Further, because of this effect, it is no longer necessary to provide a cover for protecting the switching lever as in the prior art, so that it is possible to reduce the number of parts and the number of assembling steps, which in turn reduces the cost. it can.

Further, as described above, the load at the time of dropping is transmitted to the inflator 26 and the like via the releasing body 74, so that the load input to the sensor 44 is significantly reduced. Therefore, it is possible to obtain the effect that it is preferable for maintaining the performance of the sensor 44.

Although the airbag device 10 is applied as the occupant protection device in the present embodiment, the invention is not limited to this, and the take-up shaft of the webbing take-up device is rapidly rotated in the webbing take-up direction when the vehicle decelerates rapidly. The present invention can be applied to a preloader or the like.

[0041]

[Effect of device]

 As described above, the safety device for an activation device according to the present invention is movably provided between a first position where the activation device is in a non-sensing state and a second position where the activation device is in a sensing state. Is connected to the switching means and is disposed outside the starting device and with the end portion in contact with the occupant protection device side, and rotates to switch the switching means from the first position to the second position. Since it has a releasing body, it is possible to reliably maintain the non-sensing state of the starting device and reduce the number of parts even when the occupant protection device such as the airbag device is dropped during assembly work. It has an excellent effect.

[Brief description of drawings]

FIG. 1 is an exploded perspective view showing a sensor and a safety device according to an embodiment of the present invention.

FIG. 2 is a sectional view showing an assembled state of the sensor and the safety device of FIG.

3 is a bottom perspective view showing the states before and after the rotation of the switching lever shown in FIGS. 1 and 2 as viewed from the side opposite to the occupant in FIG.

FIG. 4 is a bottom view showing the state before the release bolt is screwed in in relation to the release body.

FIG. 5 is a bottom view corresponding to FIG. 4, showing a state after the release bolt is screwed in in relation to the release body.

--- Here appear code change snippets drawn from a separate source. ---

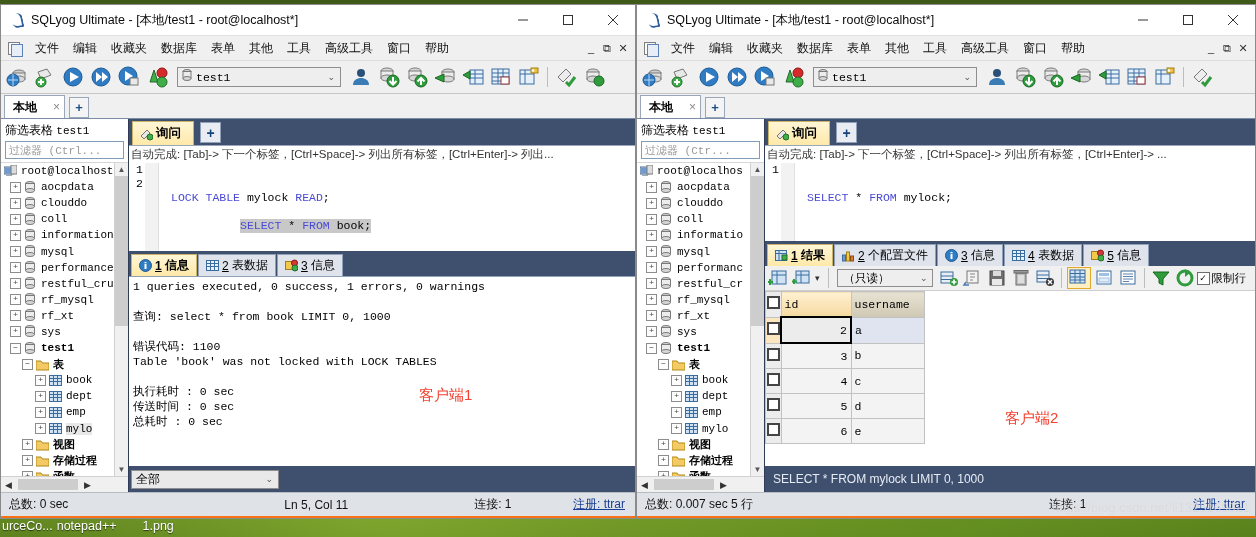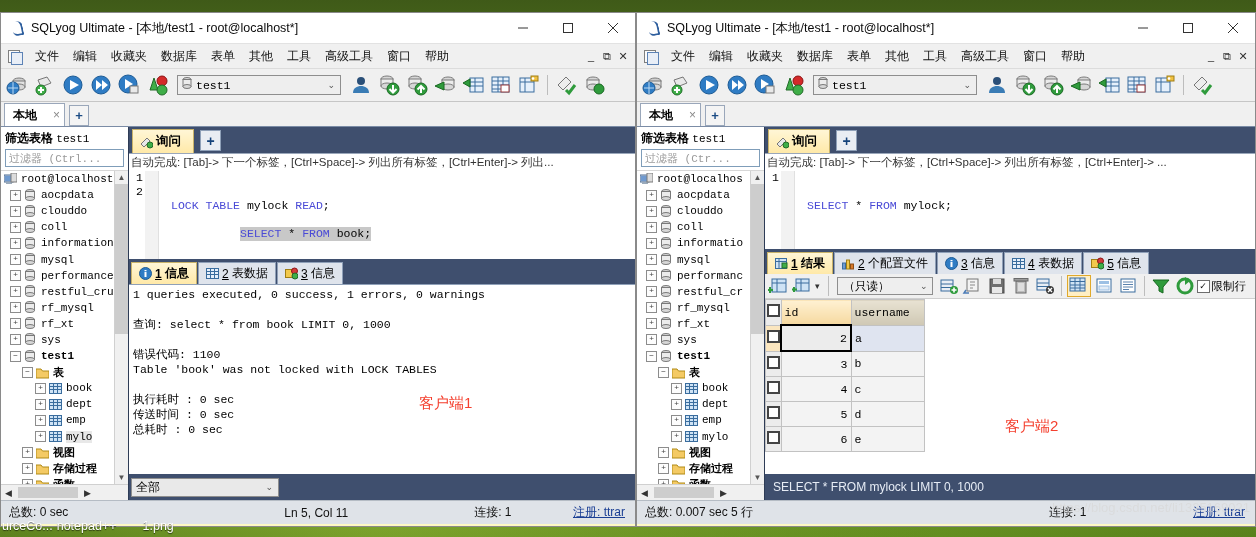--- a/index.html
+++ b/index.html
@@ -9,21 +9,21 @@
     font-size:12px;
     background:linear-gradient(180deg,#4c6b1e 0%,#79a228 45%,#5d8a1d 100%);
     position:relative;
   }
   .desktop-bg{position:absolute;inset:0;
     background:
       radial-gradient(ellipse at 30% 95%, rgba(160,200,60,.55) 0%, rgba(0,0,0,0) 45%),
       radial-gradient(ellipse at 75% 100%, rgba(120,170,40,.5) 0%, rgba(0,0,0,0) 50%),
       linear-gradient(180deg,#3f5a18 0%,#6f9a24 40%,#86ad30 70%,#4e7218 100%);
   }
-  .win{position:absolute;top:12px;background:#fef9c3;border:1px solid #8a8a8a;
+  .win{position:absolute;top:4px;background:#f97316;border:1px solid #8a8a8a;
        box-sizing:border-box;overflow:hidden;}
   .win-left{left:0;width:636px;height:515px;}
   .win-right{left:636px;width:620px;height:515px;}
 
   
   .titlebar{height:30px;background:#ffffff;display:flex;align-items:center;
             border-bottom:1px solid #e2e2e2;}
   .title-ico{width:16px;height:16px;margin:0 6px 0 8px;position:relative;flex:none;}
   .title-ico:before{content:"";position:absolute;left:3px;top:1px;width:9px;height:13px;
      border-radius:0 6px 0 6px;border:2px solid #2f5f9e;border-left:none;border-top:none;
@@ -68,21 +68,21 @@
   .contab .x{margin-left:16px;color:#8a8a8a;font-size:12px;font-weight:normal;}
   .contab-plus{width:18px;height:19px;margin-left:4px;background:#f4f4f4;
         border:1px solid #9aa7ba;display:flex;align-items:center;justify-content:center;
         font-weight:bold;color:#1c4c84;font-size:13px;line-height:1;}
 
   
   .body{display:flex;height:373px;background:#3f4f6e;}
   .objpane{width:128px;background:#fff;border-right:1px solid #2e3c56;
            display:flex;flex-direction:column;flex:none;box-sizing:border-box;}
   .filter-head{font-size:12px;padding:3px 4px 1px 4px;color:#000;white-space:nowrap;}
-  .filter-head b{font-weight:bold;}
+  .filter-head b{font-weight:normal;}
   .filter-head .mono{font-family:"Liberation Mono","DejaVu Sans Mono",monospace;font-size:11px;}
   .filter-box{margin:1px 4px 3px 4px;height:18px;border:1px solid #7f9db9;background:#fff;
               display:flex;align-items:center;padding-left:3px;box-sizing:border-box;}
   .filter-box span{color:#9a9a9a;font-family:"Liberation Mono","DejaVu Sans Mono",monospace;font-size:11px;}
   .tree{flex:1;position:relative;overflow:hidden;border-top:1px solid #d7d7d7;}
   .tree-inner{position:absolute;inset:0 13px 0 0;overflow:hidden;}
   .tnode{display:flex;align-items:center;height:16.1px;white-space:nowrap;font-size:11px;
          font-family:"Liberation Mono","DejaVu Sans Mono",monospace;color:#000;}
   .tnode .exp{width:9px;height:9px;border:1px solid #8c8c8c;background:#fdfdfd;
        font-size:8px;line-height:7px;text-align:center;color:#444;flex:none;margin-right:3px;

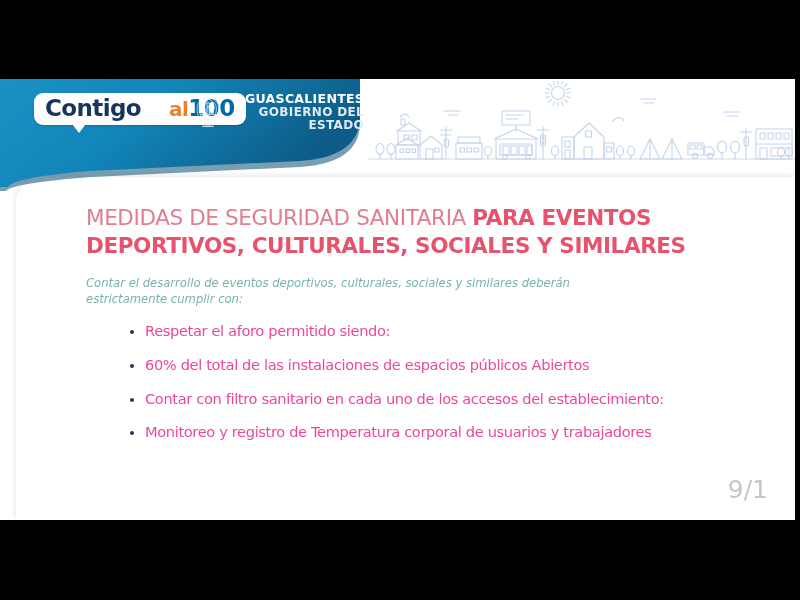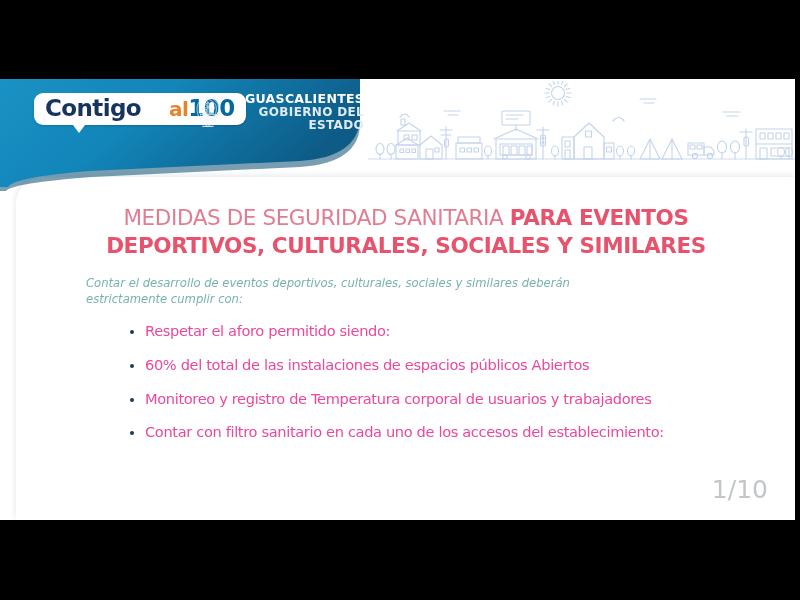--- a/index.html
+++ b/index.html
@@ -170,21 +170,20 @@
   
   .heading {
     position: absolute;
     left: 86px;
     top: 125px;
     width: 640px;
     font-family: "DejaVu Sans", sans-serif;
     font-size: 21.5px;
     line-height: 1.30;
     letter-spacing: -0.4px;
-    text-align: center;
   }
   .h-light { color: #e27d91; font-weight: normal; }
   .h-bold  { color: #e7526d; font-weight: bold; }
 
   .subtitle {
     position: absolute;
     left: 86px;
     top: 196px;
     width: 560px;
     font-family: "DejaVu Sans", sans-serif;
@@ -475,24 +474,24 @@
       <li class="bullet">
         <span class="dot"></span>
         <span>Respetar el aforo permitido siendo:</span>
       </li>
       <li class="bullet">
         <span class="dot"></span>
         <span>60% del total de las instalaciones de espacios públicos Abiertos</span>
       </li>
       <li class="bullet">
         <span class="dot"></span>
-        <span>Monitoreo y registro de Temperatura corporal de usuarios y trabajadores</span>
+        <span>Contar con filtro sanitario en cada uno de los accesos del establecimiento:</span>
       </li>
       <li class="bullet">
         <span class="dot"></span>
-        <span>Contar con filtro sanitario en cada uno de los accesos del establecimiento:</span>
+        <span>Monitoreo y registro de Temperatura corporal de usuarios y trabajadores</span>
       </li>
     </ul>
 
-    <div class="page-num">1/10</div>
+    <div class="page-num">9/1</div>
 
   </div>
 </div>
 
 </body></html>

6 is a cross-sectional view showing a state in which an airbag device including the sensor shown in FIG. 2 and the like is attached to a steering wheel.

[Explanation of symbols]

 10 Airbag device (occupant protection device) 12 Steering wheel (vehicle constituent member) 44 Sensor (starting device) 70 Switching lever (switching means) 72 Return spring (switching means) 74 Release body 82 Release bolt

Claims (1)

[Scope of utility model registration request] 1. A safety device applied to a starting device for actuating an occupant protection device assembled to a vehicle constituent member at the time of sudden deceleration of a vehicle, the first position and the starting position in which the starting device is in a non-sensing state. Switching means that is provided so as to be movable between second positions that make the device sensible and that is located at the first position when the occupant protection device is not assembled to the vehicle constituent member. The switching means is connected to the switching means and is disposed outside the starting device and with the end portion in contact with the occupant protection device side, and is rotated to change the position of the switching means to the first position.
A safety device for a starting device, comprising: a dish-shaped releasing body that switches from the position of 2 to the second position.